## Work instruction
Write out the data word for word and drop any picture you find.

[[ Dataset extract, beginning ]]

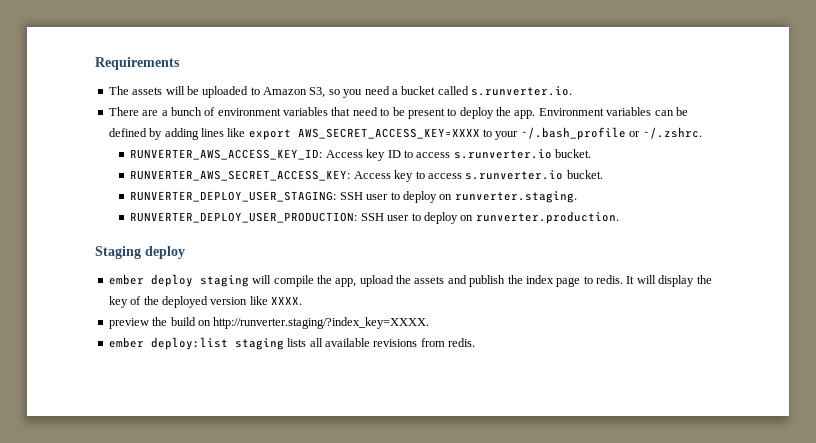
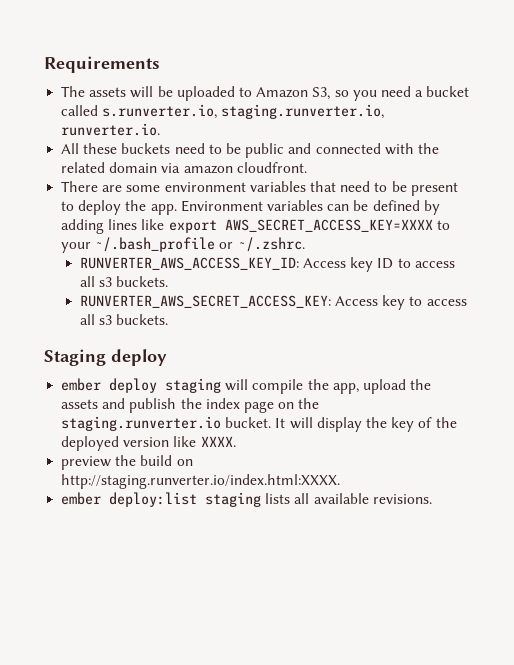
[471,86,572,96] s.runverter.io. -> [102,104,385,119] [61,123,161,136] [61,143,439,158] [61,162,307,174] s.runverter.io, staging.runverter.io, runverter.io. // All these buckets need to be public and connected with the related domain via amazon cloudfront.
[161,107,216,116] a bunch of -> [126,185,161,192] some
[453,149,592,159] s.runverter.io bucket. -> [79,276,169,287] all s3 buckets.
[465,170,603,180] [130,191,577,203] [130,211,619,224] s.runverter.io bucket. // RUNVERTER_DEPLOY_USER_STAGING: SSH user to deploy on runverter.staging. // RUNVERTER_DEPLOY_USER_PRODUCTION: SSH user to deploy on runverter.production. -> [79,314,169,325] all s3 buckets.
[583,275,623,284] to redis. -> [278,398,320,409] [61,416,272,431] on the staging.runverter.io bucket.
[213,317,430,329] http://runverter.staging/?index_key=XXXX. -> [61,474,341,489] http://staging.runverter.io/index.html:XXXX.
[373,338,475,347] revisions from redis. -> [372,494,432,504] revisions.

[[ Dataset extract, end ]]

## Exercise response
[471,86,572,96] s.runverter.io. -> [102,104,385,119] [61,123,161,136] [61,143,439,158] [61,162,307,174] s.runverter.io, staging.runverter.io, runverter.io. // All these buckets need to be public and connected with the related domain via amazon cloudfront.
[161,107,216,116] a bunch of -> [126,185,161,192] some
[453,149,592,159] s.runverter.io bucket. -> [79,276,169,287] all s3 buckets.
[465,170,603,180] [130,191,577,203] [130,211,619,224] s.runverter.io bucket. // RUNVERTER_DEPLOY_USER_STAGING: SSH user to deploy on runverter.staging. // RUNVERTER_DEPLOY_USER_PRODUCTION: SSH user to deploy on runverter.production. -> [79,314,169,325] all s3 buckets.
[583,275,623,284] to redis. -> [278,398,320,409] [61,416,272,431] on the staging.runverter.io bucket.
[213,317,430,329] http://runverter.staging/?index_key=XXXX. -> [61,474,341,489] http://staging.runverter.io/index.html:XXXX.
[373,338,475,347] revisions from redis. -> [372,494,432,504] revisions.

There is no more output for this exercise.